## EXERCISE REQUIREMENTS
Whenever "spouse" occurs in a line of the material, list that line.

[[ RECORDS, beginning ]]

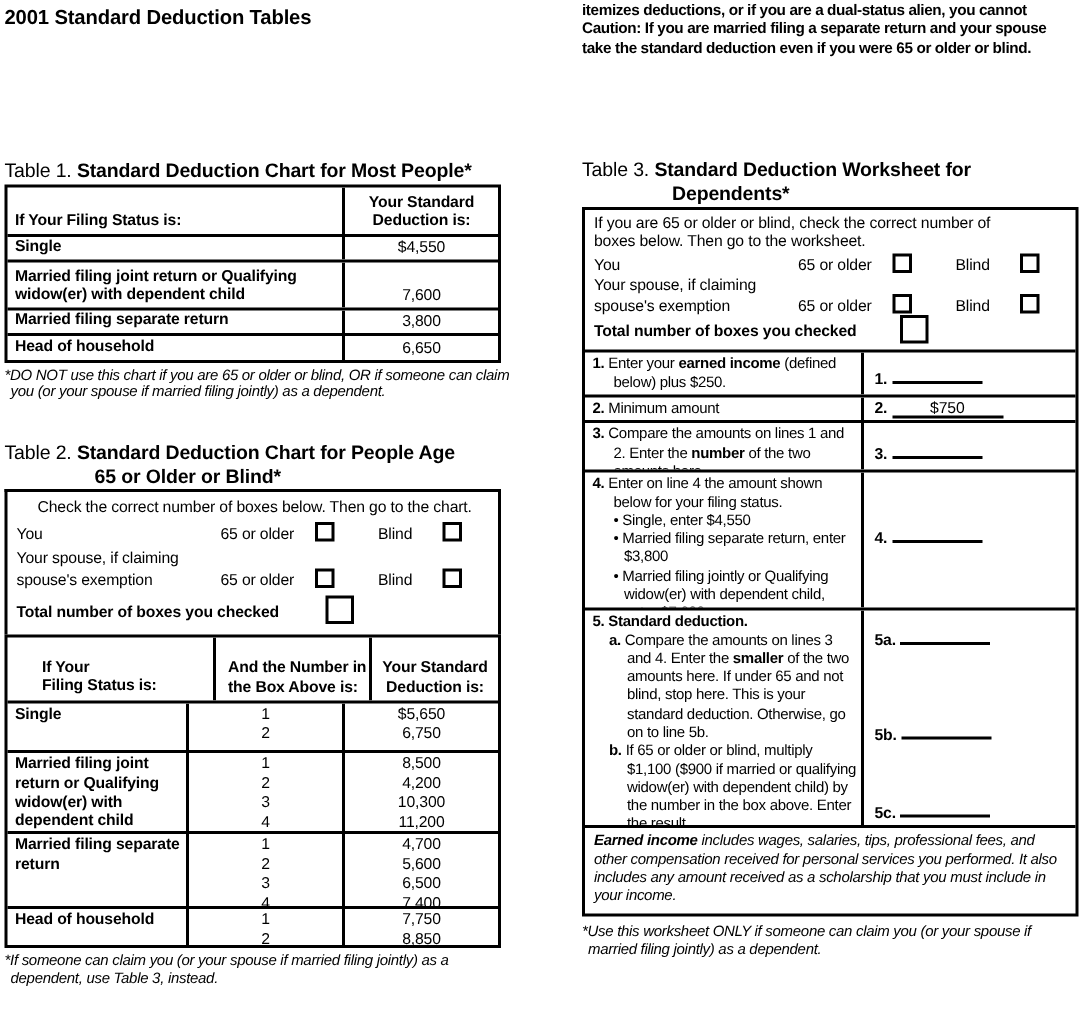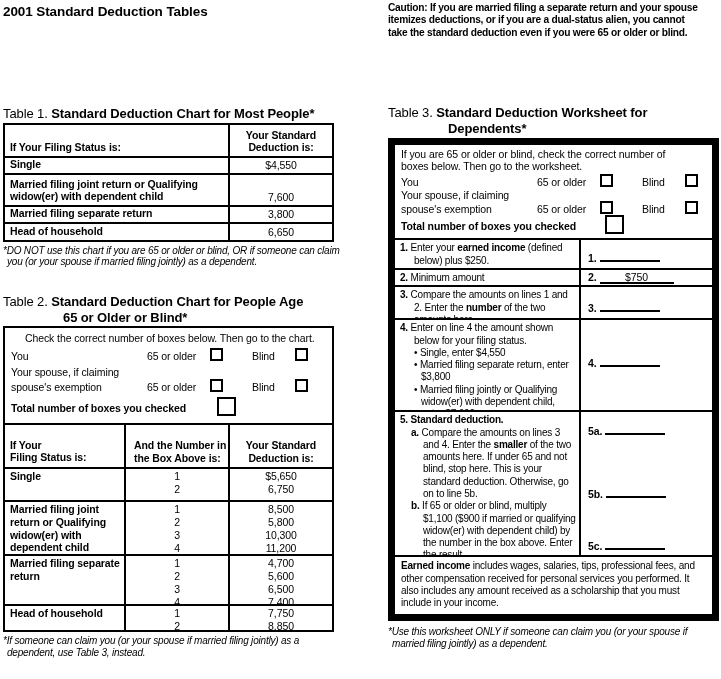--- a/index.html
+++ b/index.html
@@ -43,53 +43,53 @@
              position:relative; height:97px; font-size:10.5px; }
   .cbx-box span, .cbx3 span { position:absolute; white-space:nowrap; }
   .cbx3 { position:relative; height:95px; border-bottom:2px solid #000; font-size:10.5px; }
   .cb { position:absolute; width:13px; height:13px; border:2px solid #000; background:#fff; }
   .cb-total { position:absolute; width:19px; height:19px; border:2px solid #000; background:#fff; }
   .blb { font-weight:bold; }
 
   
   .t2 { width:331px; border:2px solid #000; font-size:10.5px; }
   .t2-row { display:flex; border-top:2px solid #000; overflow:hidden; }
-  .t2-row.first { border-top:0; }
+  .t2-row.first { border-top:0;padding-left:18px; }
   .t2-c1 { width:119px; padding:1px 3px 2px 5px; font-weight:bold; line-height:12.8px; }
   .t2-c2 { width:104px; border-left:2px solid #000; text-align:center; line-height:13px; padding-top:1px; }
   .t2-c3 { flex:1; border-left:2px solid #000; text-align:center; line-height:13px; padding-top:1px; }
   .t2-hdr { height:42px; }
   .t2-hdr .t2-c1 { display:flex; flex-direction:column; justify-content:flex-end; padding-bottom:3px; }
   .t2-hdr .t2-c2 { display:flex; flex-direction:column; justify-content:flex-end; text-align:left;
                    padding:0 0 3px 8px; font-weight:bold; line-height:12.5px; }
   .t2-hdr .t2-c3 { display:flex; flex-direction:column; justify-content:flex-end; align-items:center;
                    padding-bottom:3px; font-weight:bold; line-height:12.5px; }
   .hg0 { height:33px; } .hg1 { height:54px; } .hg2 { height:50px; } .hg3 { height:26px; }
 
   
-  .t3-box { margin-top:2px; width:331px; border:7px solid #000000; }
+  .t3-box { margin-top:2px; width:331px; border:2px solid #000000; }
   .ws-row { display:flex; border-bottom:2px solid #000; overflow:hidden; }
   .ws-desc { width:186px; border-right:2px solid #000; padding:2px 2px 2px 5px;
              font-size:10px; line-height:12.3px; letter-spacing:-0.2px; }
   .ws-num { font-weight:bold; }
   .ws-p { padding-left:14px; text-indent:-14px; }
   .ws-bullet { padding-left:21px; text-indent:-7px; }
   .ws-sub { margin-left:11px; padding-left:12px; text-indent:-12px; }
   .ws-entry { flex:1; position:relative; }
   .entry { position:absolute; left:7px; white-space:nowrap; font-size:10.5px; font-weight:bold; }
   .eline { display:inline-block; width:60px; border-bottom:2px solid #000; height:10px;
            vertical-align:baseline; margin-left:3px; }
   .eline-val { display:inline-block; width:74px; border-bottom:2px solid #000; height:13px;
                vertical-align:baseline; margin-left:3px; text-align:center;
                font-weight:normal; font-size:10.5px; }
   .hr1 { height:30px; } .hr2 { height:17px; } .hr3 { height:33px; } .hr4 { height:92px; } .hr5 { height:145px; }
   .e1 { bottom:4px; } .e2 { bottom:1px; } .e3 { bottom:4px; } .e4 { top:37px; }
   .e5a { top:13px; } .e5b { top:76px; } .e5c { top:128px; }
 
-  .earned { padding:3px 6px 4px 6px; font-size:10px; line-height:12.4px; letter-spacing:-0.2px; }
+  .earned { padding:3px 6px 4px 6px; font-size:10px; line-height:12.4px; font-style:italic; letter-spacing:-0.2px; }
   .earned .bold { font-weight:bold; }
 </style>
 </head>
 <body>
 
 <div class="col-left">
 
   <div class="page-title">2001 Standard Deduction Tables</div>
 
   <div class="tbl-title t1-title">
@@ -174,21 +174,21 @@
     <div class="t2-row hg1">
       <div class="t2-c1">Married filing joint return or Qualifying widow(er) with dependent child</div>
       <div class="t2-c2">
         <div>1</div>
         <div>2</div>
         <div>3</div>
         <div>4</div>
       </div>
       <div class="t2-c3">
         <div>8,500</div>
-        <div>5,800</div>
+        <div>4,200</div>
         <div>10,300</div>
         <div>11,200</div>
       </div>
     </div>
 
     <div class="t2-row hg2">
       <div class="t2-c1">Married filing separate return</div>
       <div class="t2-c2">
         <div>1</div>
         <div>2</div>
@@ -215,22 +215,22 @@
       </div>
     </div>
   </div>
 
   <div class="footnote fn-left">*If someone can claim you (or your spouse if married filing jointly) as a dependent, use Table 3, instead.</div>
 </div>
 
 <div class="col-right">
 
   <div class="caution">
+    <div>itemizes deductions, or if you are a dual-status alien, you cannot</div>
     <div>Caution: If you are married filing a separate return and your spouse</div>
-    <div>itemizes deductions, or if you are a dual-status alien, you cannot</div>
     <div>take the standard deduction even if you were 65 or older or blind.</div>
   </div>
 
   <div class="tbl-title t3-title">
     <span>Table 3.</span>
     <span class="bold">Standard Deduction Worksheet for</span>
   </div>
   <div class="title-line2">Dependents*</div>
 
   <div class="t3-box">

[[ RECORDS, end ]]

## FINISHED EXERCISE
   <div class="footnote fn-left">*If someone can claim you (or your spouse if married filing jointly) as a dependent, use Table 3, instead.</div>
     <div>Caution: If you are married filing a separate return and your spouse</div>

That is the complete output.